* [Your instructions]: Your task is to repeat the entries word for word while leaving out the pictures.

══ Input for this task

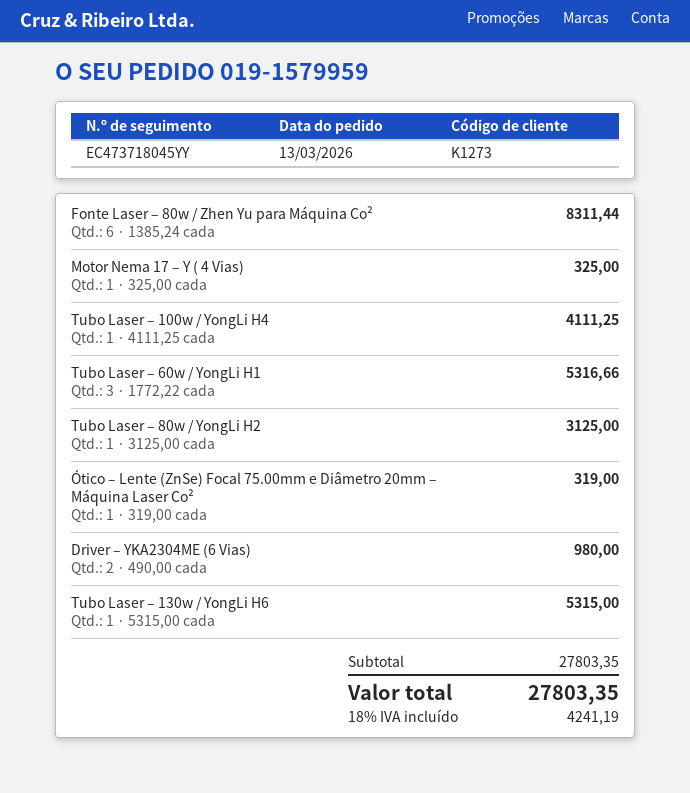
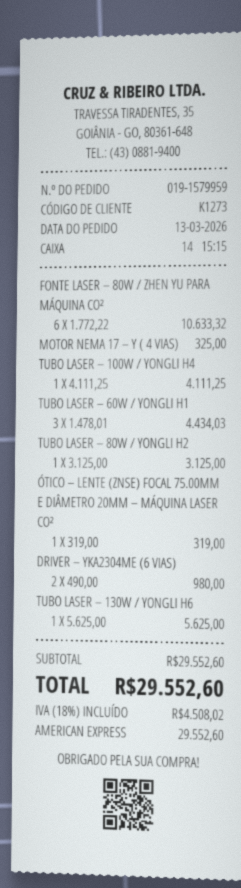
Fonte Laser – 80w / Zhen Yu para Máquina Co²: 6 x 1385.24 = 8311.44 -> 6 x 1772.22 = 10633.32
Tubo Laser – 60w / YongLi H1: 3 x 1772.22 = 5316.66 -> 3 x 1478.01 = 4434.03
Tubo Laser – 130w / YongLi H6: 1 x 5315.00 = 5315.00 -> 1 x 5625.00 = 5625.00
subtotal: 27803.35 -> 29552.60
tax: 18% = 4241.19 -> 18% = 4508.02
total: 27803.35 -> 29552.60

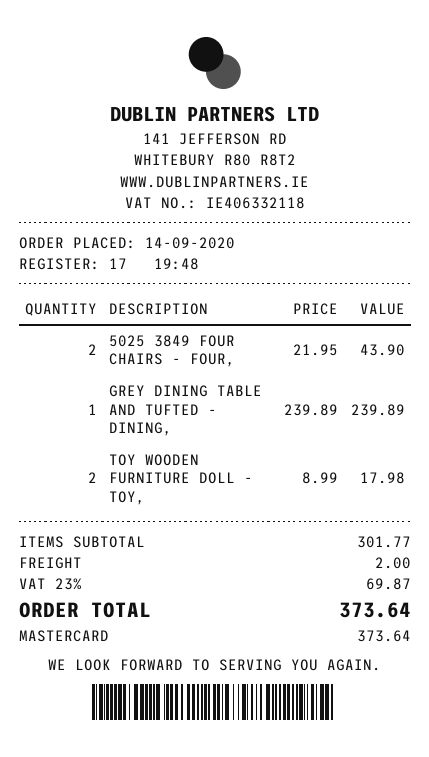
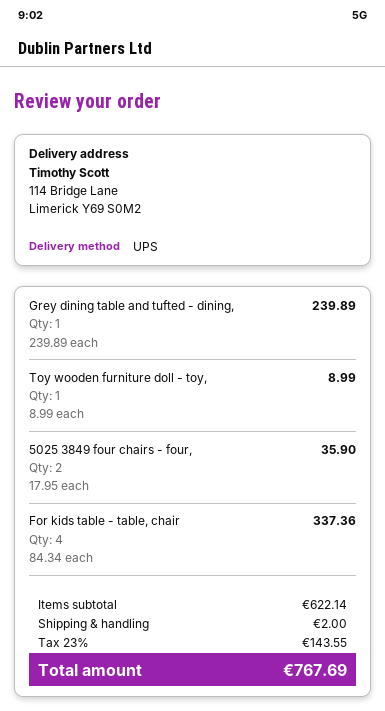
5025 3849 FOUR CHAIRS - FOUR,: 2 x 21.95 = 43.90 -> 2 x 17.95 = 35.90
TOY WOODEN FURNITURE DOLL - TOY,: 2 x 8.99 = 17.98 -> 1 x 8.99 = 8.99
For kids table - table, chair: none -> 4 x 84.34 = 337.36
subtotal: 301.77 -> 622.14
tax: 23% = 69.87 -> 23% = 143.55
total: 373.64 -> 767.69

════

* [Exercise answer]:
Fonte Laser – 80w / Zhen Yu para Máquina Co²: 6 x 1385.24 = 8311.44 -> 6 x 1772.22 = 10633.32
Tubo Laser – 60w / YongLi H1: 3 x 1772.22 = 5316.66 -> 3 x 1478.01 = 4434.03
Tubo Laser – 130w / YongLi H6: 1 x 5315.00 = 5315.00 -> 1 x 5625.00 = 5625.00
subtotal: 27803.35 -> 29552.60
tax: 18% = 4241.19 -> 18% = 4508.02
total: 27803.35 -> 29552.60

5025 3849 FOUR CHAIRS - FOUR,: 2 x 21.95 = 43.90 -> 2 x 17.95 = 35.90
TOY WOODEN FURNITURE DOLL - TOY,: 2 x 8.99 = 17.98 -> 1 x 8.99 = 8.99
For kids table - table, chair: none -> 4 x 84.34 = 337.36
subtotal: 301.77 -> 622.14
tax: 23% = 69.87 -> 23% = 143.55
total: 373.64 -> 767.69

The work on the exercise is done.